Кто бы мог подумать, что это чадо станет исчадием ада.
275
На нижнем этаже этой жуткой виллы довольно часто шумят пиры. Сестрица Элизабет обзавелась ливрейным лакеем, кухаркой, горничной, личным секретарем, садовником и почти каждый вечер правит бал Сатаной, вселившимся в ее женскую плоть.
Но сегодня там уж совсем распоясались. Безудержное веселье приносит мне отчаянную боль.
Вот, во что превращается золото за мои творения, которого мне так не хватало для издания моих книг.
Моему гению — пшик, моей сестрице — шик.
С утра, каждый день, кучер доставляет фрау Фёрстер-Ницше в город экипажем, который тянут любимые мои кони, понуро опустив головы.
Сбылась мечта Элизабет: жить в свое удовольствие на широкую ногу.

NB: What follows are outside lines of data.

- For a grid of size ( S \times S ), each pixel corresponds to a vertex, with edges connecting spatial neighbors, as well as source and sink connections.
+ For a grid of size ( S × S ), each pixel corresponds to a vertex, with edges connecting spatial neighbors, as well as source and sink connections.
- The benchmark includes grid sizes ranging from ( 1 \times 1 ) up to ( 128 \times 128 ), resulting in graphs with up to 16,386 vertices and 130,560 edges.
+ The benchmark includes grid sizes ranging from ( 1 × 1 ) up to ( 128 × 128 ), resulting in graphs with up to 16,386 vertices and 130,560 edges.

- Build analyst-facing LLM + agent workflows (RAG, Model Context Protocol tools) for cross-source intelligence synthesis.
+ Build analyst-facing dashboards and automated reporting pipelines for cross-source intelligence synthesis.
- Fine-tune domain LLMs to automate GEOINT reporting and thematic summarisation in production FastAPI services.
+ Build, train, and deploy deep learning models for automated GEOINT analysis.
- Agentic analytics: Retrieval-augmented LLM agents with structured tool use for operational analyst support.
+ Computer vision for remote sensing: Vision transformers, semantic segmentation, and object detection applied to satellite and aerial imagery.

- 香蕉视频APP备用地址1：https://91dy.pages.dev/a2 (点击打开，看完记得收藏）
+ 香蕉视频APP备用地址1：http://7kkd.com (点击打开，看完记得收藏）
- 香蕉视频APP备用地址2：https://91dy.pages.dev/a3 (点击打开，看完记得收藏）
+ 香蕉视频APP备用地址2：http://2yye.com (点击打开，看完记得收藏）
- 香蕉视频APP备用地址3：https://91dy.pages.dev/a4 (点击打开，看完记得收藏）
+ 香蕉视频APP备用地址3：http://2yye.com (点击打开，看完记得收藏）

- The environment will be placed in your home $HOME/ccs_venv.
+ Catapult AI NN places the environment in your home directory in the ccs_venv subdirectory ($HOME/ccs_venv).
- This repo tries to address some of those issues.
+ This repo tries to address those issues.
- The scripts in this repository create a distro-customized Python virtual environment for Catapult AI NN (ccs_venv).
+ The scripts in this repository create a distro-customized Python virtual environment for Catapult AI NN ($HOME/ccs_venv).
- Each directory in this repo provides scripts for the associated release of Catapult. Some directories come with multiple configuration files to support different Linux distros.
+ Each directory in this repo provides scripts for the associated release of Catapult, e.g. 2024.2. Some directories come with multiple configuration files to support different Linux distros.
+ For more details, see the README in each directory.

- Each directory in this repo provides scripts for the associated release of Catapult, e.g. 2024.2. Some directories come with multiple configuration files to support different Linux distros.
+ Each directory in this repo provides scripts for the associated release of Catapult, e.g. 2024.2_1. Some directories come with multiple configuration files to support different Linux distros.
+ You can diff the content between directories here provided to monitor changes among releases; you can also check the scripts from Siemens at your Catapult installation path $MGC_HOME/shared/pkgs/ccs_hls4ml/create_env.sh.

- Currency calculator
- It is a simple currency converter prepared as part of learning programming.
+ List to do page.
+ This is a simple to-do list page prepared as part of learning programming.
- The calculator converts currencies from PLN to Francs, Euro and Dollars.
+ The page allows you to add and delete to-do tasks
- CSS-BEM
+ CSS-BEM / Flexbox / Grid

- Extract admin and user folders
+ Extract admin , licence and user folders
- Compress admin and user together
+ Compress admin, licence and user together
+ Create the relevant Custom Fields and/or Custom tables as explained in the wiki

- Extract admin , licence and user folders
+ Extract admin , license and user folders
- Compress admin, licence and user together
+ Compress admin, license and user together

Никто бы даже не заметил, если бы на этом головокружительном пиру появилась на стене огненная библейская надпись, нанесенная не мной — перстами руки человеческой — обо мне:
«Ты взвешен и найден легким».
Знак моей смерти.
Когда внизу вакханалия пира достигает апогея, принося мне невыносимое страдание, ввергая в отчаяние, из души моей вырывается пронзительный крик.
Внизу на какое-то время вакханалия стихает.
Значит, они ведают, что творят, хотя перед смертью будут клясться, что их бес попутал. Упоение смертью, которое несет музыка Вагнера, ударило им в головы сильнее вина, и вина их — перед миром, который, в конце концов, их одолеет и позорным клеймом останется на них до скончания веков.
Довелось мне с моей гениальностью родиться и жить в мерзкой среде пруссаков и юнкеров в полной беспомощности что-либо изменить.
Все то, важное, что я хотел принести на алтарь человечества, обернулось против меня. Не сойти с ума от этого было выше моих сил.
Под пьяные крики и пение внизу я засыпаю, просыпаюсь, и длится, возобновляясь, один сон: все Нимфы в моей жизни выстроились шеренгой, мимо которой меня несут, вероятнее всего, Ангелы — понятно куда. Лица Нимф не выражают ни жалости, ни милосердия, ни даже равнодушия. Это — каменные лица валькирий, рожденных для одной цели, которая в этот миг выступила во всей своей отвратительной реальности — сопровождать умирающих или уже мертвых мужчин на тот свет. И все мои прозрения пропадают в немыслимой пустоте ощущаемого мной истинным мира. С ним исчезаю и я сам.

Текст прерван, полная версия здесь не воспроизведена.